Humans need to value nature more than profit: UN Body

Valuing nature on the basis of market prices is contributing to the biodiversity crisis, states a report by the the UN body Intergovernmental Science-Policy Platform on Biodiversity and Ecosystem Services

July 17, 2022 by Sandipan Talukdar
Representational image: Photo: Wikimedia Commons

There are 50 other ways to value nature and the environment for sustainable lives on earth instead of only considering it as a source of economic growth and profit.

In a review recently published by the UN body Intergovernmental Science-Policy Platform on Biodiversity and Ecosystem Services (IPBES), 82 leading scientists and economists concluded after studying thousands of references, including scientific papers, indigenous knowledge and local information, for four years that humans should value nature more than as a mere source of making profits.

After identifying 79,000 studies on environmental valuation, the researchers found that such studies have been increasing by 10% annually for four decades. Only a few of these studies have been taken up by policymakers. The suggestions and the conclusions implemented or considered for the formulation of policies are too less. The researchers chose 1,163 studies out of the 79,000 for an in-depth review and found that only 5% of them were considered for adopting policies by decision-makers.

Out of the studies considered for review, half of them used biophysical indicators, including numbers of species and quantity of forest biomass. In the rest, 26% used monetary or economic indicators such as the cost involved in pollination carried out by humans or amounts that governments pay to farmers for conserving biodiversity on agricultural land.

Ironically, the researchers found that only a fifth of the studies valued biodiversity in accordance with socio-cultural criteria which include studies about the importance of a sacred site to the people along with the value that someone attaches to a place that he or she has grown up. The socio-cultural values are beyond having a numerical value or a price tag.

According to Sander Jacob, a co-author of the study and an ecologist at the Research Institute of Nature and Forest, Brussels, “The value of sacred sites does not need to be turned into dollars and euros.”

The researchers reported that most of the studies did not consider multiple values. On the contrary, the evidence shows that doing so actually leads to better environmental outcomes. Few scientists involved in such studies were found by the IPBES researchers to be involved in consulting or involving the people who live and work in regions of high biodiversity. Only 2% of the studies reviewed were found to have done this—and only 1% involved people in steps from designing a study to publishing it.
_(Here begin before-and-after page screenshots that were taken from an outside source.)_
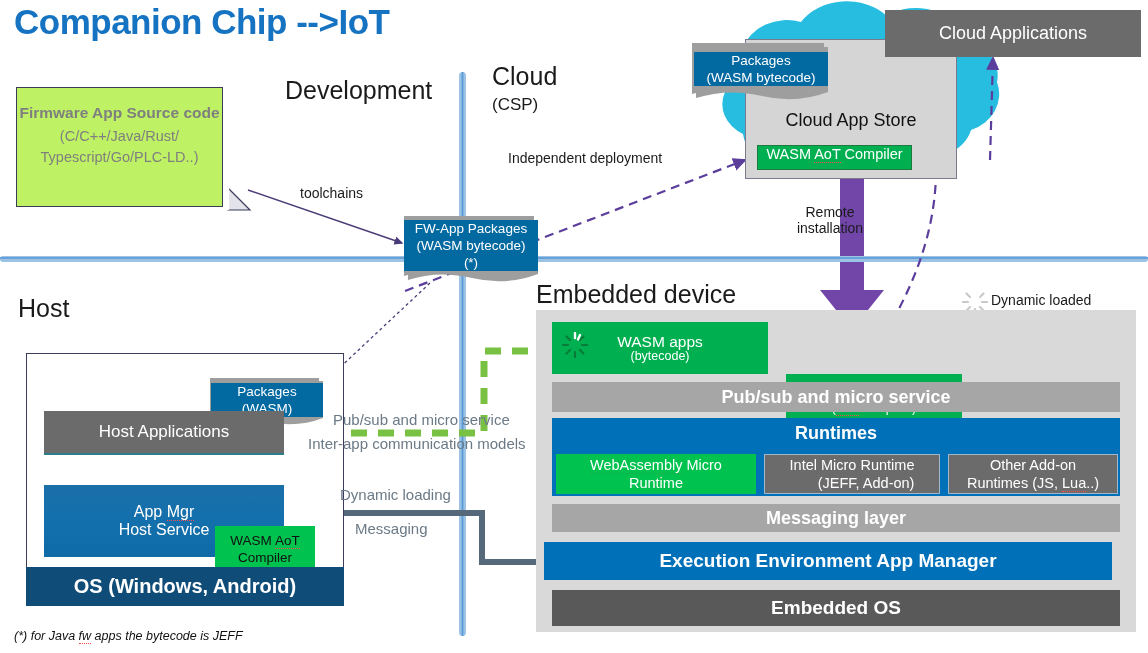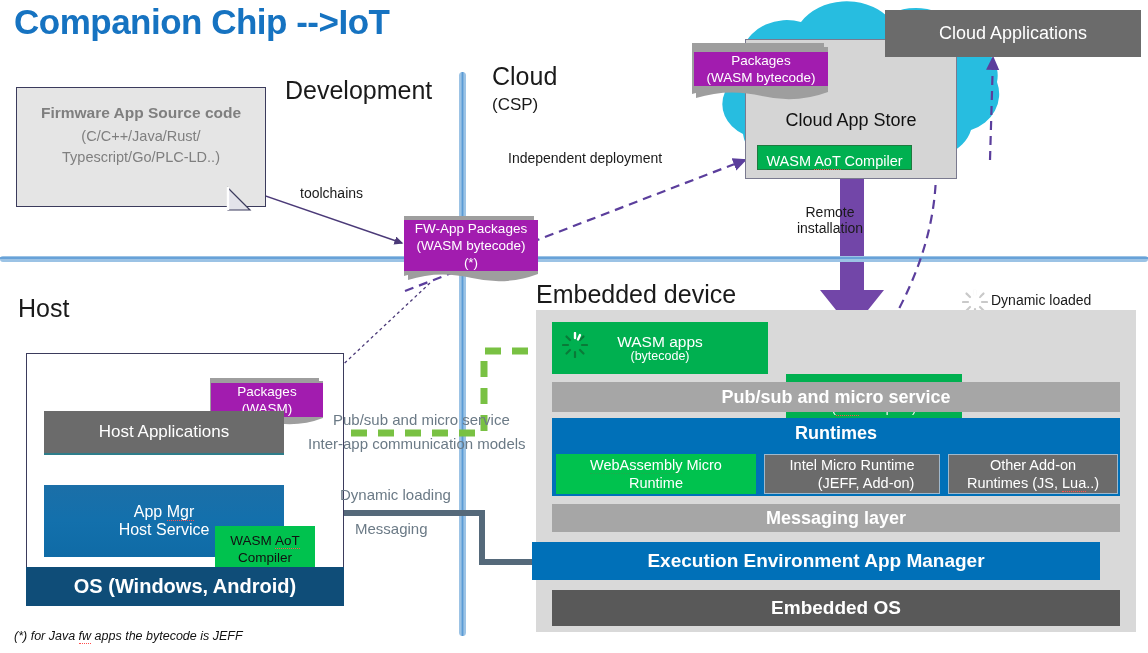--- a/index.html
+++ b/index.html
@@ -46,7 +46,7 @@
        color:#fff;font-size:18px;}
 
   
-  .pkg{background:#a21caf;color:#fff;font-size:13.5px;text-align:center;
+  .pkg{background:#0369a1;color:#fff;font-size:13.5px;text-align:center;
        line-height:17px;}
 
   

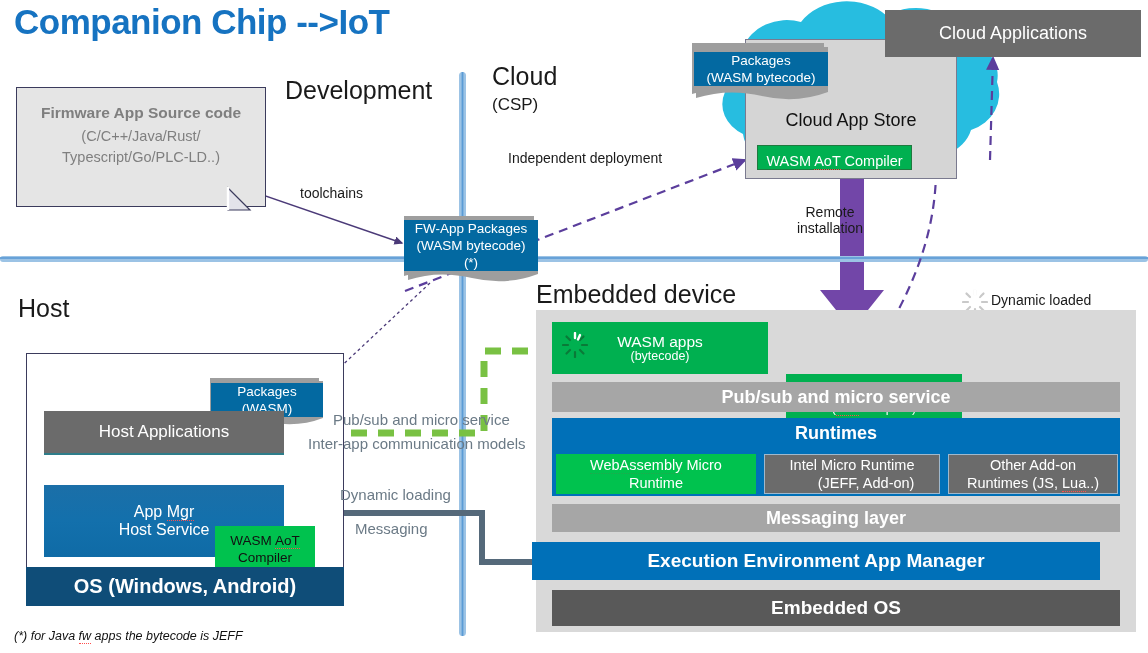--- a/index.html
+++ b/index.html
@@ -17,8 +17,8 @@
   .zone-sub{font-size:17px;color:#1a1a1a;white-space:nowrap;}
 
   
-  #fw-callout{left:16px;top:87px;width:250px;height:120px;border:1.4px solid #3b3b5c;
-       background:#e5e5e5;padding-left:44px;}
+  #fw-callout{left:16px;top:87px;width:207px;height:120px;border:1.4px solid #3b3b5c;
+       background:#bef264;padding-left:44px;}
   #fw-callout .t1{position:absolute;left:0;right:0;top:16px;text-align:center;
        font-size:15.5px;font-weight:bold;color:#7f7f7f;}
   #fw-callout .t2{position:absolute;left:0;right:0;top:38px;text-align:center;

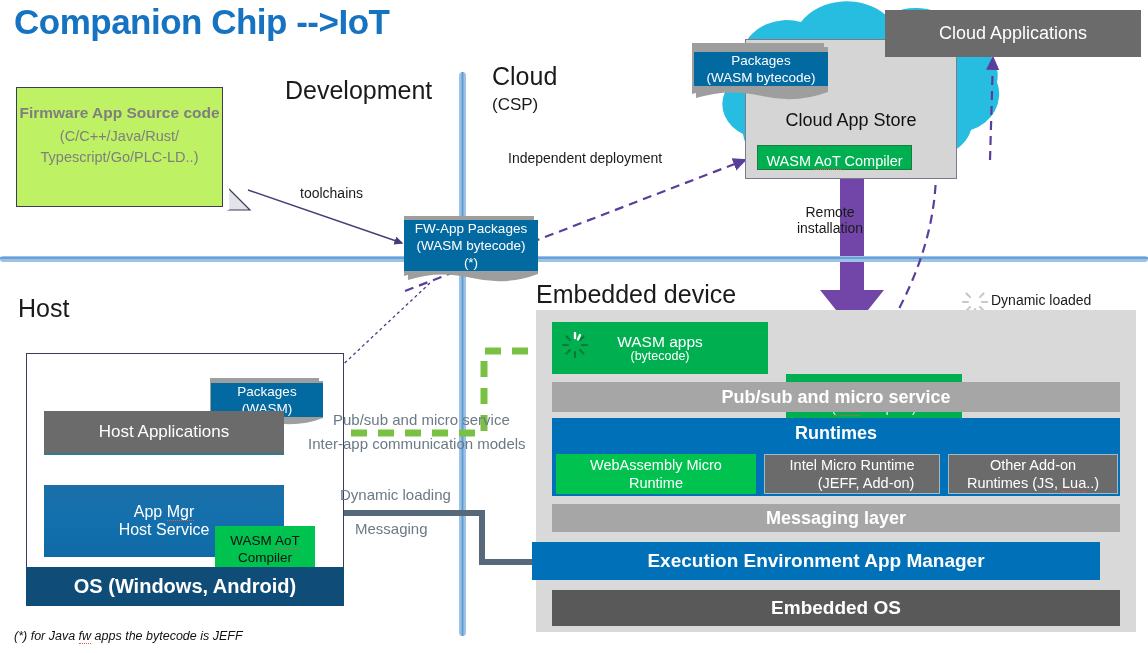--- a/index.html
+++ b/index.html
@@ -38,7 +38,7 @@
   #cloud-store .cs-title{position:absolute;left:0;right:0;top:70px;text-align:center;
        font-size:18px;color:#111;}
   #cs-aot{left:757px;top:145px;width:155px;height:25px;background:#00B050;
-       border:1px solid #1f7a3f;display:flex;align-items:flex-end;justify-content:center;
+       border:1px solid #1f7a3f;display:flex;align-items:flex-start;justify-content:center;
        font-size:14.5px;color:#fff;}
   #cs-aot u{text-decoration:none;border-bottom:1.5px dotted #ff4d4d;}
 

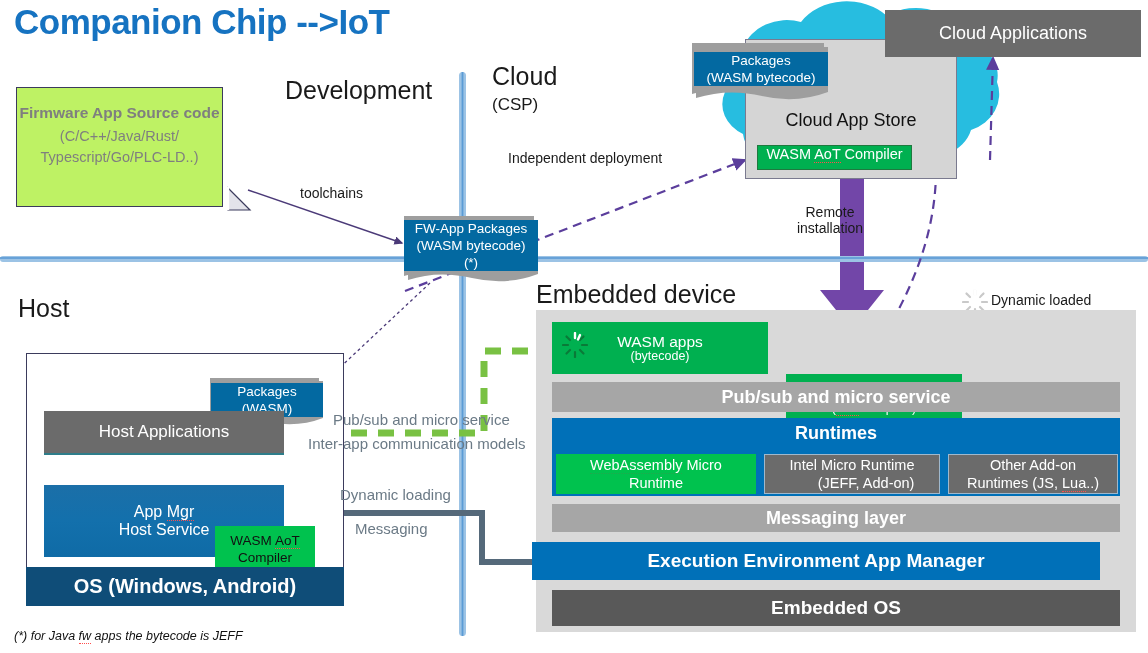--- a/index.html
+++ b/index.html
@@ -372,7 +372,7 @@
     <span>Messaging layer</span>
   </div>
 
-  <div class="abs box blue stack-lbl-bold" style="left:532px;top:542px;width:568px;height:38px;font-size:19px;">
+  <div class="abs box blue stack-lbl-bold" style="left:544px;top:542px;width:568px;height:38px;font-size:19px;">
     <span>Execution Environment App Manager</span>
   </div>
“The engagement of stakeholders is mostly basic, including stakeholders as data and information providers,” the review assessment report stated adding, “Policymaking largely disregards the multiple ways in which nature matters to people, especially indigenous people and low-income communities.”

The report cited an example of hydroelectric projects and dam construction where the needs of affected communities are often considered secondary whereas the concerns of urban consumers are primary. If such communities are required to be displaced, then they will suffer livelihood loss and be compelled to change their traditional life habits.

The report was released at the IPBES secretariat in Bonn, Germany, on July 11. Unai Pascual, an economist and a co-chair of the assessment, commented at the release, “There is strong evidence that valuing nature on the basis of market prices is contributing to the present biodiversity crisis. Many other values are ignored in favor of short-term profit and economic growth.”